De rafgouv a 20 de Fevereiro de 2007 às 09:53
Caro bakali,
Confesso que tenho bastante dificuldade em compreender o que dizes (ou o que queres dizer), o que não deixa de ser irónico visto que as tuas palavras revelam também bastante incompreensão em relação ao que pretendia exprimir.
Sem entrar demasiado nos pormenores:
- não "invoco" palavras, limito-me a dar definições (se conheceres uma maneira de definir as coisas sem invocar palavras, apita que isso interessa-me). Não percebo também onde foste buscar essa ideia de que a etimologia de genocídio seria "morte genética"... haverá alguma morte que não seja genética??? Imagino que o que querias dizer é que se trata de uma morte infringida (o sufixo "cídio") em função dos genes (etnia, sexo...). Será?

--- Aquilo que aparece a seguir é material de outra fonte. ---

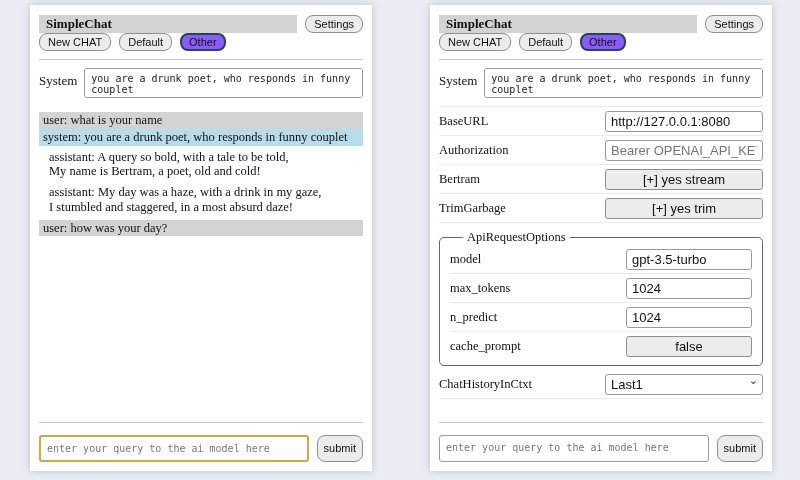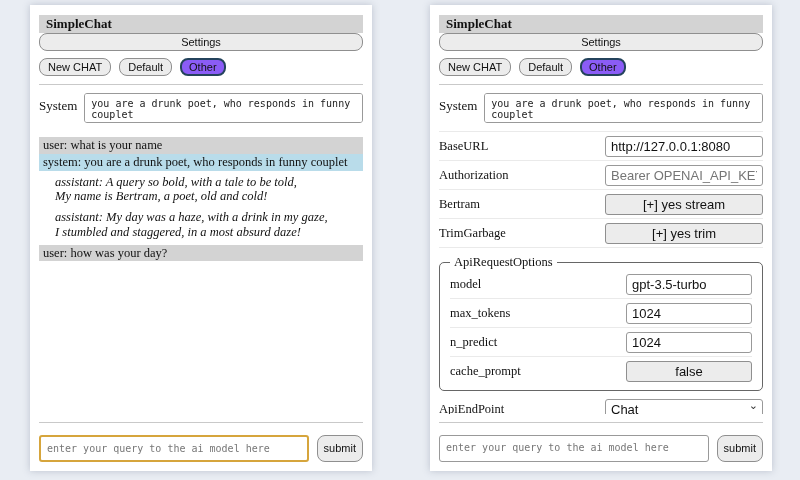--- a/index.html
+++ b/index.html
@@ -23,7 +23,7 @@
   .panel-right { left: 430px; }
 
   
-  .hdr { display: flex; align-items: stretch; gap: 0; flex-direction: column; }
+  .hdr { display: flex; align-items: stretch; gap: 8px; }
   .hdr-bar {
     flex: 1; background: #d3d3d3;
     display: flex; align-items: center;

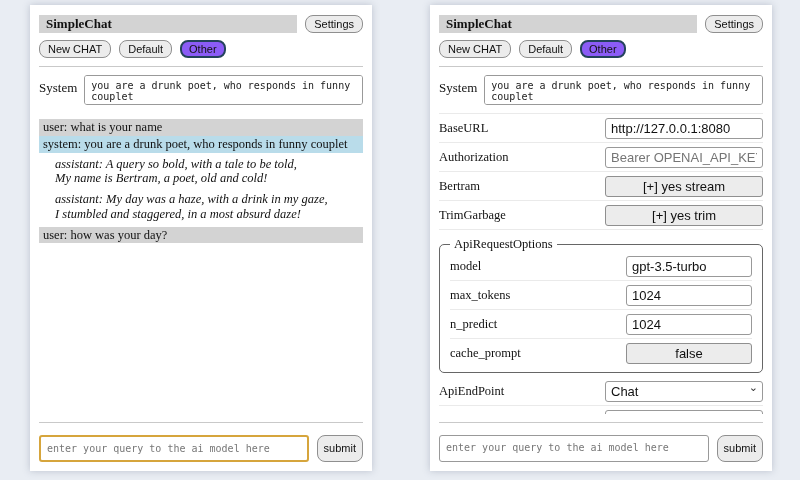--- a/index.html
+++ b/index.html
@@ -38,7 +38,7 @@
   }
 
   
-  .toolbar { display: flex; gap: 8px; margin-top: 7px; }
+  .toolbar { display: flex; gap: 8px; }
   .btn.tab-active {
     background: #8b5cf6;
     border: 2px solid #24435c;

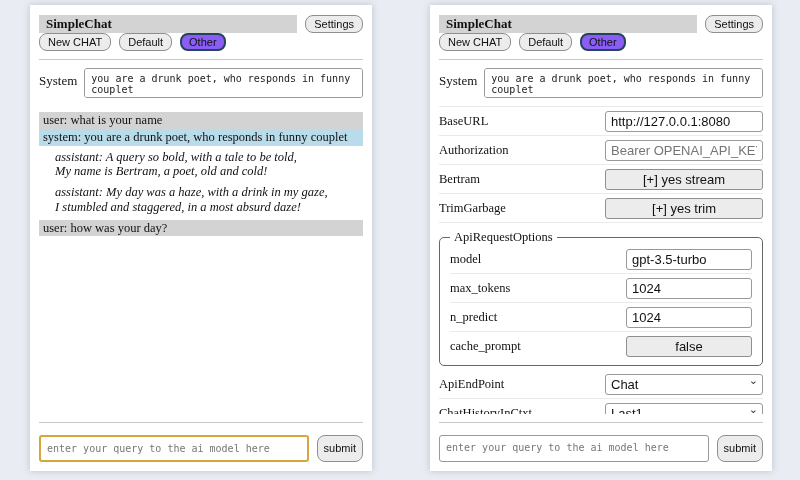--- a/index.html
+++ b/index.html
@@ -62,7 +62,7 @@
   .m { padding: 1px 4px; }
   .m-system { background: #b9dcea; }
   .m-user { background: #d3d3d3; margin-top: 2px; }
-  .m-assistant { background: transparent; margin: 3px 12px 4px; font-style: italic; }
+  .m-assistant { background: transparent; margin: 3px 6px 4px; }
 
   
   .settings { flex: 1; margin-top: 4px; font-size: 12.5px; overflow: hidden; }

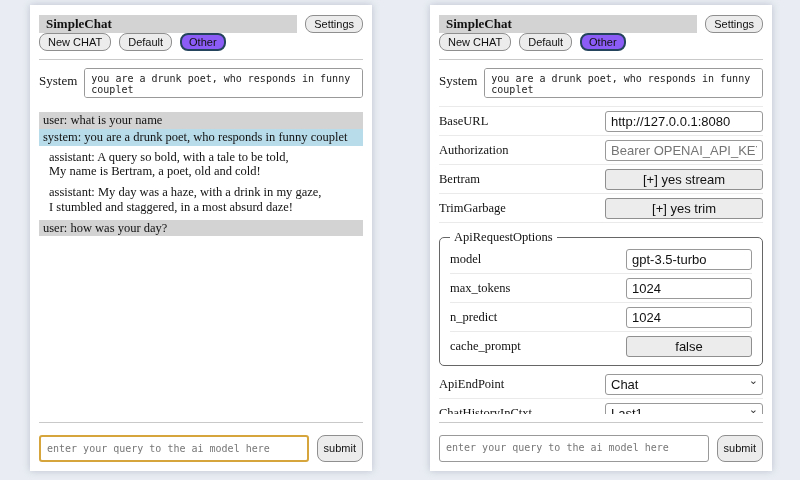--- a/index.html
+++ b/index.html
@@ -96,7 +96,7 @@
     margin: 7px 0 4px; border: 1px solid #666; border-radius: 5px;
     padding: 0 10px 5px;
   }
-  fieldset.apiopts legend { font-size: 12.5px; padding: 0 4px; margin-left: 0; }
+  fieldset.apiopts legend { font-size: 12.5px; padding: 0 4px; margin-left: 13px; }
   fieldset.apiopts .ctl, fieldset.apiopts .selwrap { width: 126px; }
   fieldset.apiopts .srow:last-child { border-bottom: none; }
 

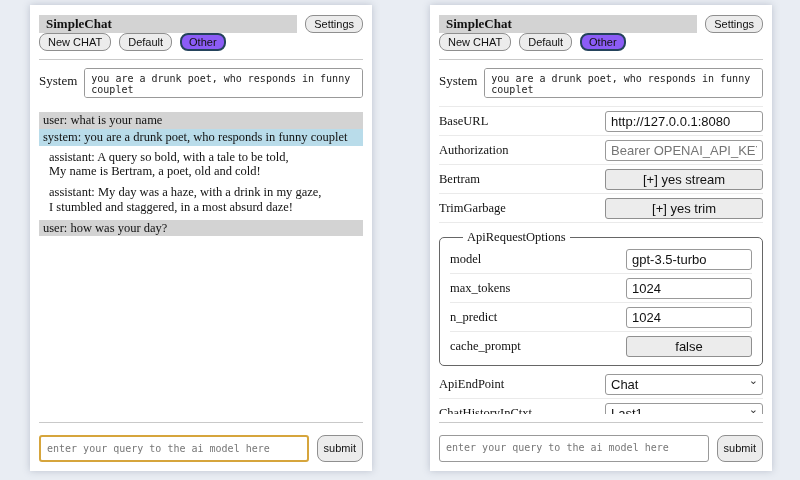--- a/index.html
+++ b/index.html
@@ -228,15 +228,6 @@
         </div>
       </fieldset>
 
-      <div class="srow">
-        <span>ApiEndPoint</span>
-        <span class="selwrap">
-          <select class="ctl">
-            <option>Chat</option>
-          </select>
-          <span class="chev">⌄</span>
-        </span>
-      </div>
 
       <div class="srow">
         <span>ChatHistoryInCtxt</span>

- a ideia de que haveria um "controlo humano" (ou nazi) da Shoah foi amplamente contestada, entre outros, pelos autores que referimos com Mouse e por eminentes historiadores como Ian Kershaw. Segundo estes autores, haveria controlo de cada uma das etapas do processo mas provavelmente nenhum controlo "global" da empresa de extermínio, o que permite a aproximação com outras tecnologias mortíferas (os fabricantes de automóveis também não "controlam" o aquecimento global).
- o holocausto ultrapassa largamente a aplicação mortífera das teorias fordianas. A indústria do genocídio não se limitava a produzir cadáveres mas tinha integrado por exemplo a reciclagem e uma verdadeira "ecologia" ("ecologia" que de resto continua a ser "pacificamente" aplicada nos nossos dias num país como a China onde, como nos campos de concentração nazis, os orgãos e outros restos -dentes, cabelos... - dos condenados à morte são objecto de uma verdadeira indústria sem que nós ocidentais hipnotizados pelo crescimento económico, o queiramos ver).
- a questão da "eficácia" parece-me extremamente naïve... A guerra não tem como principal objectivo a exterminação do adversário... por isso a "eficácia" dos engenhos e estratégias bélicos não pode ser exclusivamente medida pela escala dos danos causados (excepto naturalmente para quem defende um pacifismo incondicional diabolizando o militarismo mesmo em caso de legitima defesa). Assim, por exemplo, podemos falar também de "eficácia" em termos de dissuasão ou de precisão na definição dos alvos, etc., etc. Por outro lado, qualquer imperialista ou capitalista que se preze sabe perfeitamente que ao vencedor de uma guerra "moderna" interessa muito mais a criação de novos consumidores do que o povoamento dos cemitérios...
Fico a aguardar com interesse os teus comentários!!!